Prezzo expects its eponymous brand to continue to dominate its opening programme this current year despite the growth of its Chimichanga and Cleaver concepts, chief executive Jonathan Kaye has told M&C Report.

The company yesterday said it planned to open 25-30 new restaurants this year. Kaye said he expects around six openings to be Chimichangas and around four to be Cleavers. “The majority are Prezzo - there’s no question about that.

“Prezzo is a proven brand with tremendous brand loyalties around the country, and a performance that only improves.”

The Cleaver concept has expanded to four sites after the first opened last summer in Cobham, Surrey. Further openings are planned in Billericay and Welwyn Garden City.

Kaye said: “Our expectation was that we could build another brand. At this stage that looks like a possibility, but with four branches it’s a very long way off.

“We’ve got four restaurants and we’re doing alright. That’s a good sign. We’ve got another few planned and we’ll keep track of where we are after every opening.”

Currently the firm, which opened 27 net restaurants last year, operates 194 Prezzo sites and 37 Chimichangas.

Kaye said the company is “in the process of altering” the way it uses vouchers, although he declined to give details.

“The reality is they are important to the Italian casual dining market, there’s no doubt about it. But I don’t begrudge that. It’s worked well for us and it will continue to work well, and I think while everyone is offering them, that’s where we are - it doesn’t seem to be causing us too much harm.”

Prezzo yesterday morning reported a 13% rise in adjusted EBITDA to £28.9m in the year to 29 December on revenue up 15% to £166.5m. Adjusted pre-tax profits for the group, which opened 28 restaurants in the period, increased by 11% to £20.4m.

Asked if trading in the current year to date has been stronger, Kaye said: “I think that’s fair to say.”

Last year Prezzo introduced an app that lets customers pay via PayPal using their smartphone. Kaye said use of the system so far has been “negligible”.

“It’s pretty new but I think it’s something that will grow and we’ll raise awareness of it in our stores as well. There’s big backing from PayPal.”

 

Analysts

Douglas Jack at Numis reiterated his Hold recommendation for Prezzo at a Target Price of 155p.

Prezzo’s growth in pre-tax profit was in line with his forecast, Jack said.

“Against a backdrop of store space growing by 12.5%, we estimate average sales grew 2.5% and average outlet profits grew 3.6%. We are holding our forecasts, but our stance remains Hold, reflecting what we view as a very full rating.
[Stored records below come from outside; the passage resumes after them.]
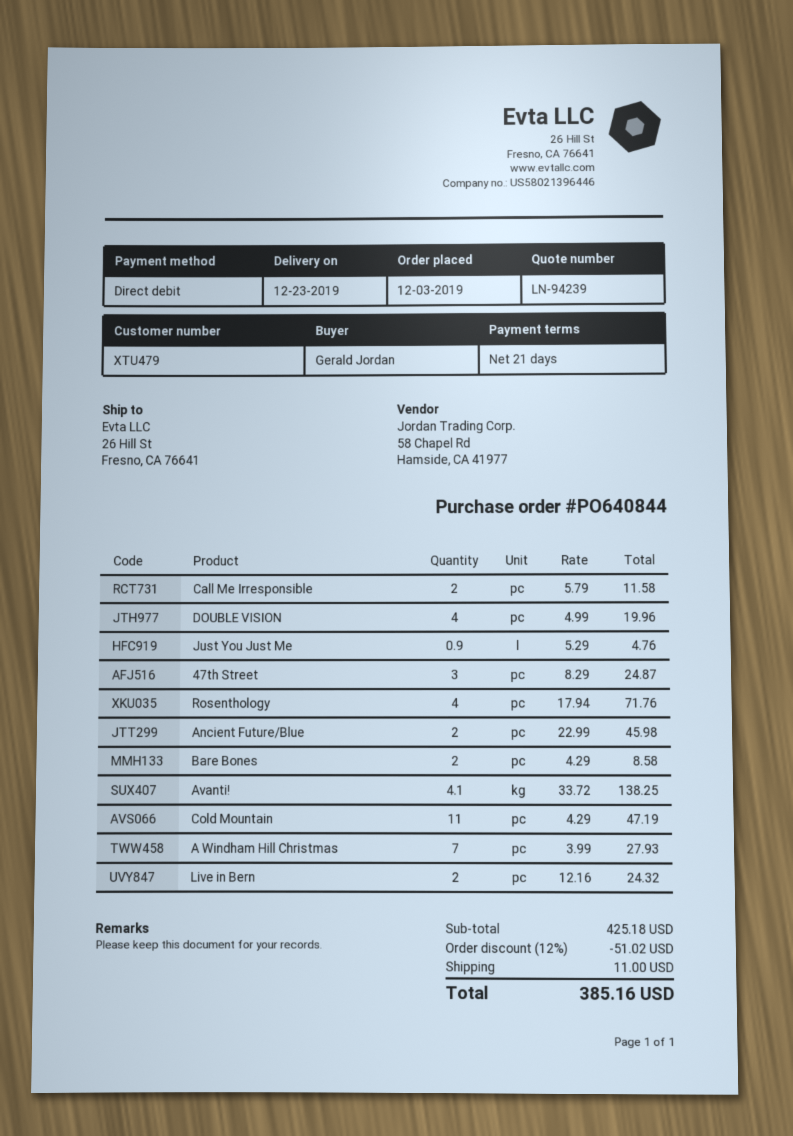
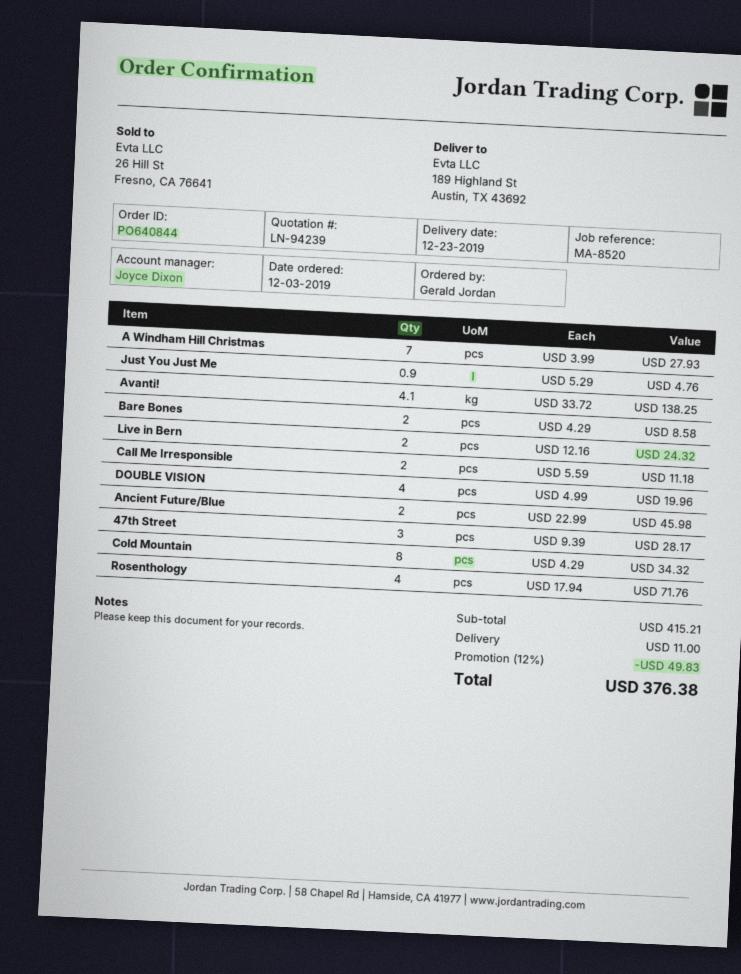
ship to: 26 Hill St, Fresno, CA 76641 -> 189 Highland St, Austin, TX 43692
Call Me Irresponsible: 2 x 5.79 = 11.58 -> 2 x 5.59 = 11.18
47th Street: 3 x 8.29 = 24.87 -> 3 x 9.39 = 28.17
Cold Mountain: 11 x 4.29 = 47.19 -> 8 x 4.29 = 34.32
subtotal: 425.18 -> 415.21
discount: 12% = 51.02 -> 12% = 49.83
total: 385.16 -> 376.38

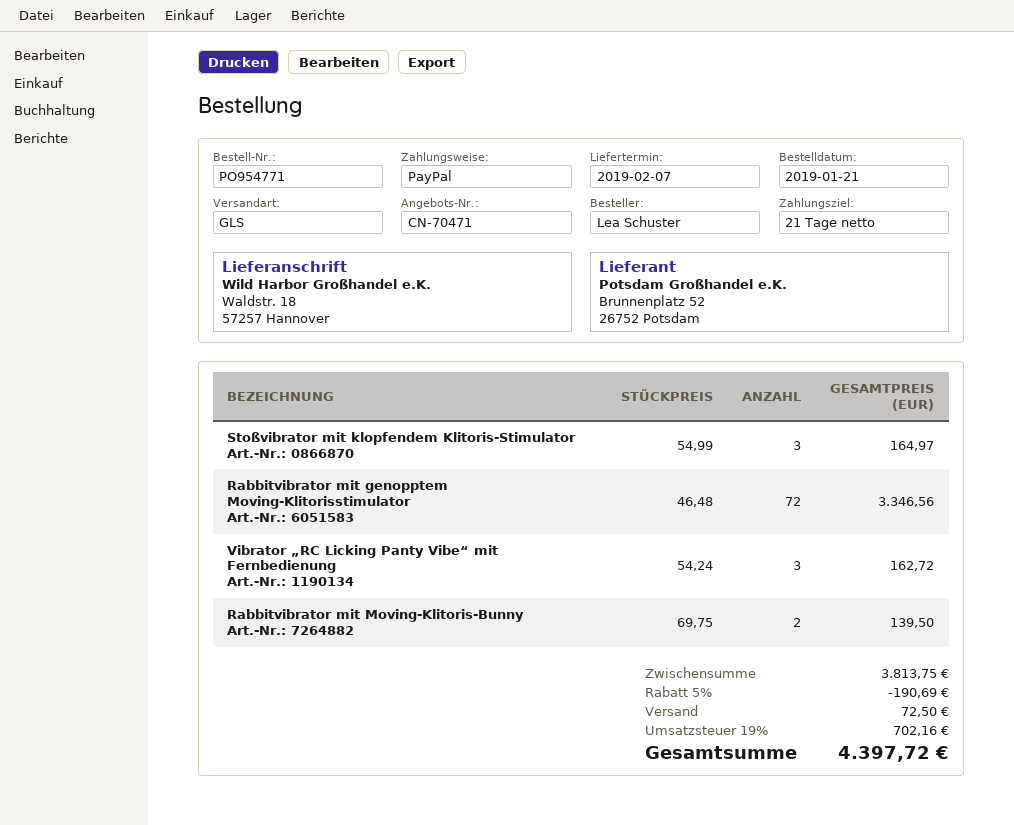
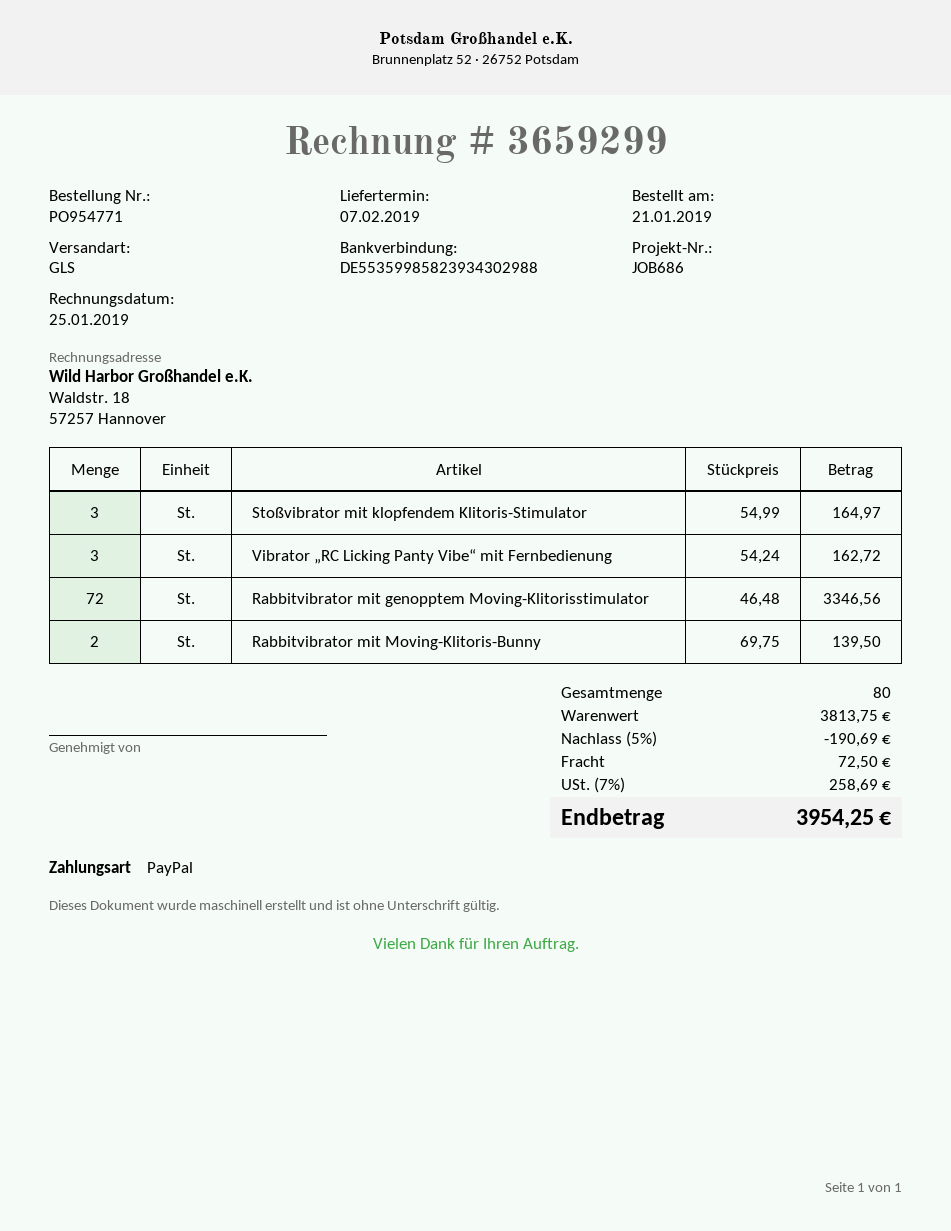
tax: 19% = 702.16 -> 7% = 258.69
total: 4397.72 -> 3954.25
“Average sales rose 2.5% in 2013 (3.6% in H1; 0.8% in H2), by our estimates. Trading conditions were reasonably good, albeit with easier comps in H1 than in H2, particularly for the c.10% of sites close to cinemas.

“EBIT margins fell 40bps (H1 -45bps; H2 -32bps) despite total sales growing 15.3%. With the depreciation charge rate up slightly, EBITDA margins fell 28bps. EBITDA margins were up 20bps at outlet level, aided by higher average sales and less discounting; the decline in group EBIT margins was caused by extra central costs relating to training, marketing and facilities management.

“The size of the estate grew by 12.5% (31 openings and five closures in 2012; 28 openings and one closure in 2012). There are now 237 restaurants, including: 194 Prezzo; 37 Chimichanga; and four Cleaver. The company expects to open 28 new restaurants in 2014E (18 Prezzo, seven Chimichanga and three Cleaver).

“We are holding our 2014E PBT forecast (at £22.4m; consensus £22.0m). This assumes like-for-like sales rise 0.5% and that margins fall 20bps.

“Prezzo’s rating has doubled to 20x P/E and 11x EV/EBITDA relative to its 2008-12 average (10.3 P/E; 5.0x EV/EBITDA), following the trend at The Restaurant Group. However, unlike The Restaurant Group, Prezzo’s trading is weaker than it was during 2008-12. Given this and the restaurant sector growing supply at 6% vs. 2% demand growth, we believe Prezzo’s valuation is too high.”

Simon French at Panmure Gordon reiterated his Buy recommendation and 197p Target Price, saying results were “marginally ahead of expectations”, reporting £20.4m PBT (6.9p EPS) compared to consensus expectations of £20.2m PBT and his forecast of £20.0m PBT.

“The group has made an encouraging start to 2014 and is targeting 25-30 new site openings this year. We don’t envisage any material change to consensus expectations for 2014 of £22.5m and the stock trades on a 2014E adjusted EV/EBITDAR of c10x and given the forecast upgrade potential and discount to The Restaurant Group we reiterate our Buy recommendation and 197p Target Price.”